L'organisme indique les correctifs à apporter et exige parfois l'intervention d'un «tiers indépendant» pour «donner une perspective», a ajouté le grand patron de l'AMF, en spécifiant que jamais on ne recommande une firme en particulier.

«À titre de répondant pour les entreprises, on a eu plus d'une quarantaine d'entreprises qui ont fait affaire avec des consultants externes, il n'y a pas un consultant qui ramasse 75-80 % des dossiers, et d'aucune façon l'Autorité ne dirige une entreprise vers une firme en particulier», a tenu à préciser M. Morisset, en répondant au député péquiste Nicolas Marceau.

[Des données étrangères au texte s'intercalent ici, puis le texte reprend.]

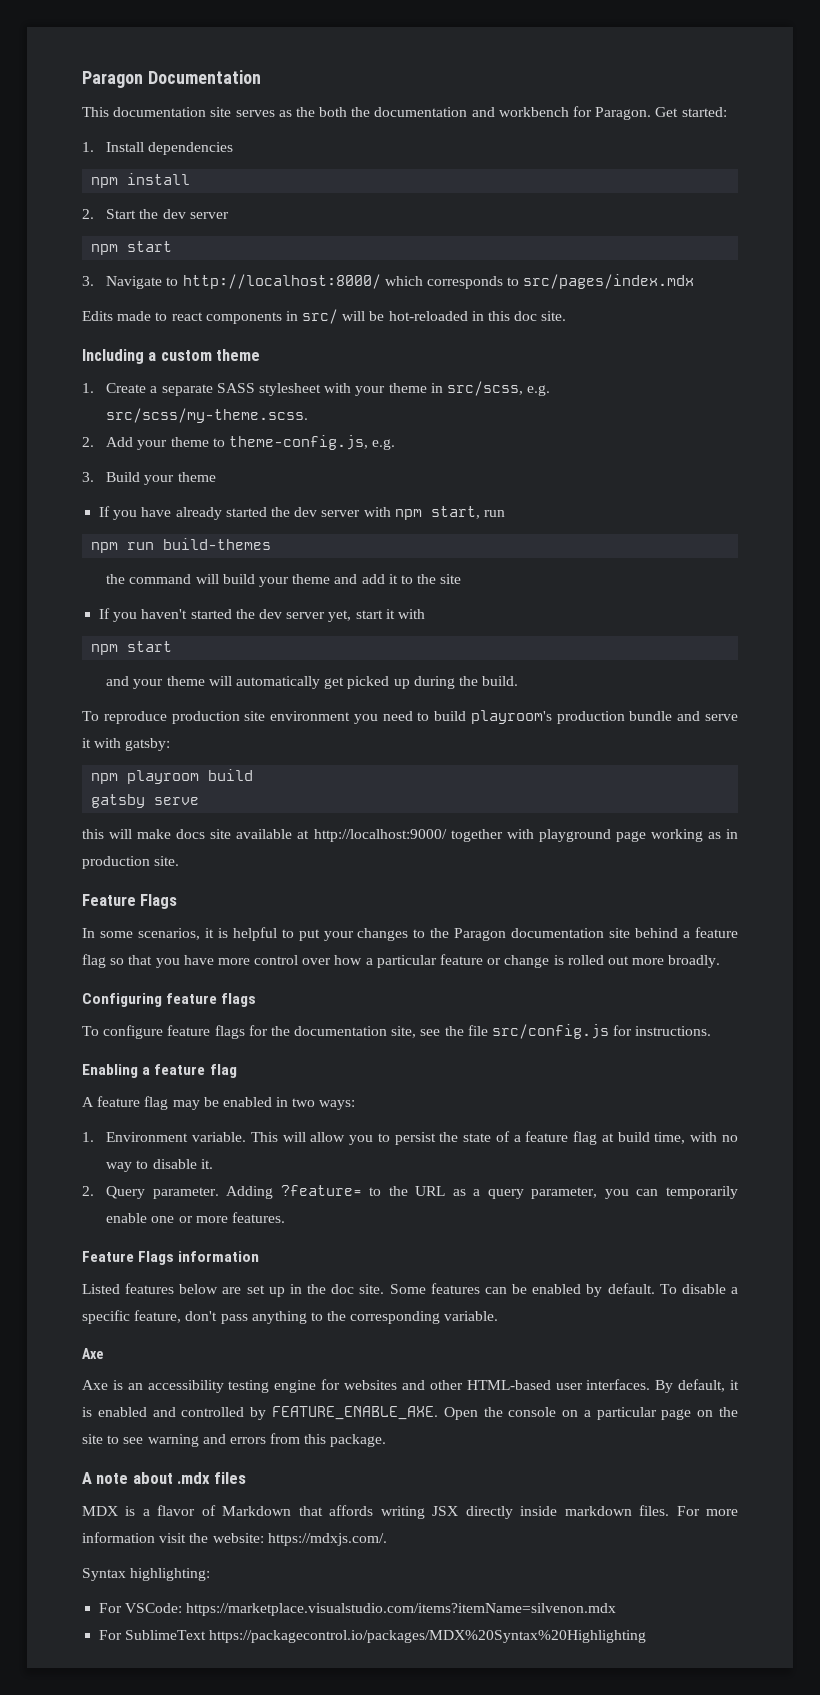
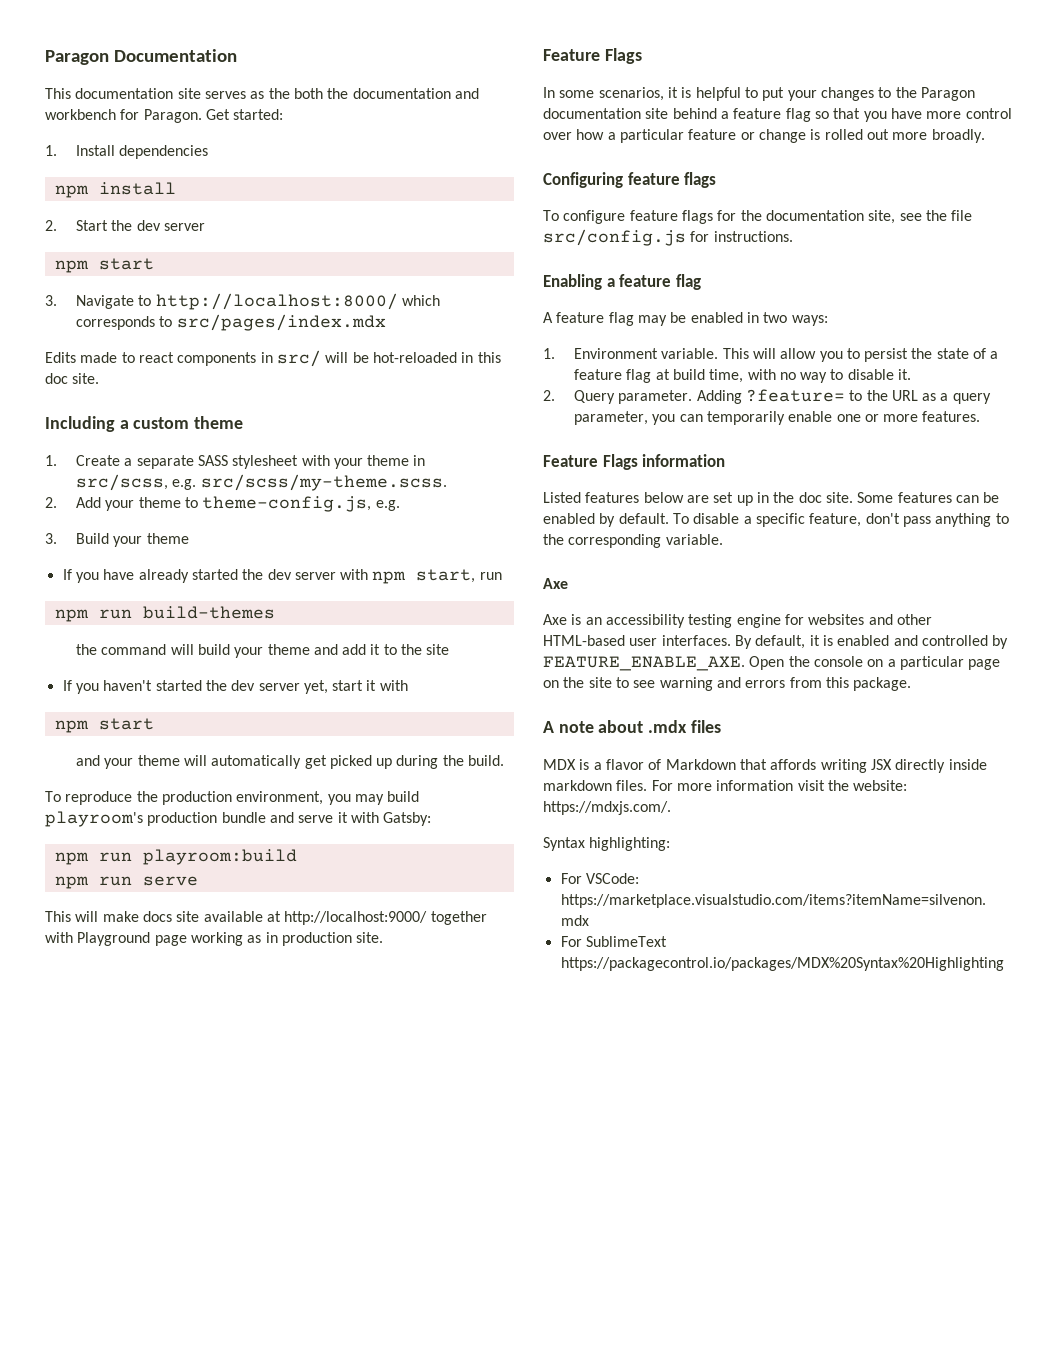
- To reproduce production site environment you need to build playroom's production bundle and serve it with gatsby:
- npm playroom build
- gatsby serve
+ To reproduce the production environment, you may build playroom's production bundle and serve it with Gatsby:
+ npm run playroom:build
+ npm run serve
- this will make docs site available at http://localhost:9000/ together with playground page working as in production site.
+ This will make docs site available at http://localhost:9000/ together with Playground page working as in production site.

Une de ces firmes détiendrait tout au plus 20 % du marché, a-t-il indiqué. Il a rappelé que sur les 4000 entreprises autorisées, à peine 300 ont dû apporter des correctifs.

Rappelons que le gouvernement Couillard a pris suffisamment au sérieux les allégations pour mandater la vérificatrice générale lundi afin qu'elle fasse enquête sur l'AMF et l'UPAC.

La vérificatrice Guylaine Leclerc, qui était aussi à la commission parlementaire, a dit qu'il lui restait à faire le «plan d'audit» pour lui permettre d'arriver au résultat.

Elle a soutenu que si après analyse des processus, son personnel avait des «doutes et des suspicions» concernant des irrégularités, elle pouvait en faire part à l'Assemblée nationale ou à d'autres instances.

«Nous sommes des auditeurs, pas un corps de police», a-t-elle rappelé.